[GIVEN DATA]:
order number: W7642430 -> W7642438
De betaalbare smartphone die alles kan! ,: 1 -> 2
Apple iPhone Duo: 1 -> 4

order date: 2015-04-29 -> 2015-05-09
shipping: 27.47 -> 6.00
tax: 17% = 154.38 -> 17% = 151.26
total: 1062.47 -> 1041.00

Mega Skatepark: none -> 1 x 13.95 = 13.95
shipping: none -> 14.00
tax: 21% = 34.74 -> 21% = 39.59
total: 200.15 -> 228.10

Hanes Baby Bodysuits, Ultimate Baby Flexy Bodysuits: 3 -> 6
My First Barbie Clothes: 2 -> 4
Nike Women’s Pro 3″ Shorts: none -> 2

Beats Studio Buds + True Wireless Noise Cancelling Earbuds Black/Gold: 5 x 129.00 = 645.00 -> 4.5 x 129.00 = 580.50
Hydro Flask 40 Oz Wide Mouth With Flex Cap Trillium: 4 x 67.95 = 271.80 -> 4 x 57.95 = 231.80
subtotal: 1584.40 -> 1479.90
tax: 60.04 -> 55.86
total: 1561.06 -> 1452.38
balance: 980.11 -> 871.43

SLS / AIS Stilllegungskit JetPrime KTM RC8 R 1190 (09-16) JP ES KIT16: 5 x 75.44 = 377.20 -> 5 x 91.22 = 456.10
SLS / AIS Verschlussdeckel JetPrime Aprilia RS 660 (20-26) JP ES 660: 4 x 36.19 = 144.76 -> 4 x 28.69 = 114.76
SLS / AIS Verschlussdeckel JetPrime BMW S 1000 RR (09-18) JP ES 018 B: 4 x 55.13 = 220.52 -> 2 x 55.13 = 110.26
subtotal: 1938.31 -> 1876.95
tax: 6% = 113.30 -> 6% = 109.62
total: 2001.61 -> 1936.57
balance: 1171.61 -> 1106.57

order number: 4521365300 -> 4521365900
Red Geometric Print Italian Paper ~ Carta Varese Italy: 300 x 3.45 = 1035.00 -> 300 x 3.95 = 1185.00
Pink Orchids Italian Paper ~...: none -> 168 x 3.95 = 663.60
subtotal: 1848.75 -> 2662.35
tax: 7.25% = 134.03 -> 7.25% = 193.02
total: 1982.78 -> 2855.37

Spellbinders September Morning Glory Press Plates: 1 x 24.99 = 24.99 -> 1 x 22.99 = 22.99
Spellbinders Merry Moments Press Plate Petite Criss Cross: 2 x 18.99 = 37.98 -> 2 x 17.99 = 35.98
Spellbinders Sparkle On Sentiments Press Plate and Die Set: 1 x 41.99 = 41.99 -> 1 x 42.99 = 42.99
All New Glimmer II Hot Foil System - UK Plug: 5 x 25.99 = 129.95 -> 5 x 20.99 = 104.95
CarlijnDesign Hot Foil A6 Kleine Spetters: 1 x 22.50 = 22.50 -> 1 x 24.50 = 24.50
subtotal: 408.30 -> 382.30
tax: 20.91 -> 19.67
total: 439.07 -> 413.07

[WHAT IS EXPECTED]: Find "subtotal: 1848.75 -> 2662.35" in the material above; set down exactly the line holding it and every line after it, through the last, and no others.

[PROBLEM SOLUTION]:
subtotal: 1848.75 -> 2662.35
tax: 7.25% = 134.03 -> 7.25% = 193.02
total: 1982.78 -> 2855.37

Spellbinders September Morning Glory Press Plates: 1 x 24.99 = 24.99 -> 1 x 22.99 = 22.99
Spellbinders Merry Moments Press Plate Petite Criss Cross: 2 x 18.99 = 37.98 -> 2 x 17.99 = 35.98
Spellbinders Sparkle On Sentiments Press Plate and Die Set: 1 x 41.99 = 41.99 -> 1 x 42.99 = 42.99
All New Glimmer II Hot Foil System - UK Plug: 5 x 25.99 = 129.95 -> 5 x 20.99 = 104.95
CarlijnDesign Hot Foil A6 Kleine Spetters: 1 x 22.50 = 22.50 -> 1 x 24.50 = 24.50
subtotal: 408.30 -> 382.30
tax: 20.91 -> 19.67
total: 439.07 -> 413.07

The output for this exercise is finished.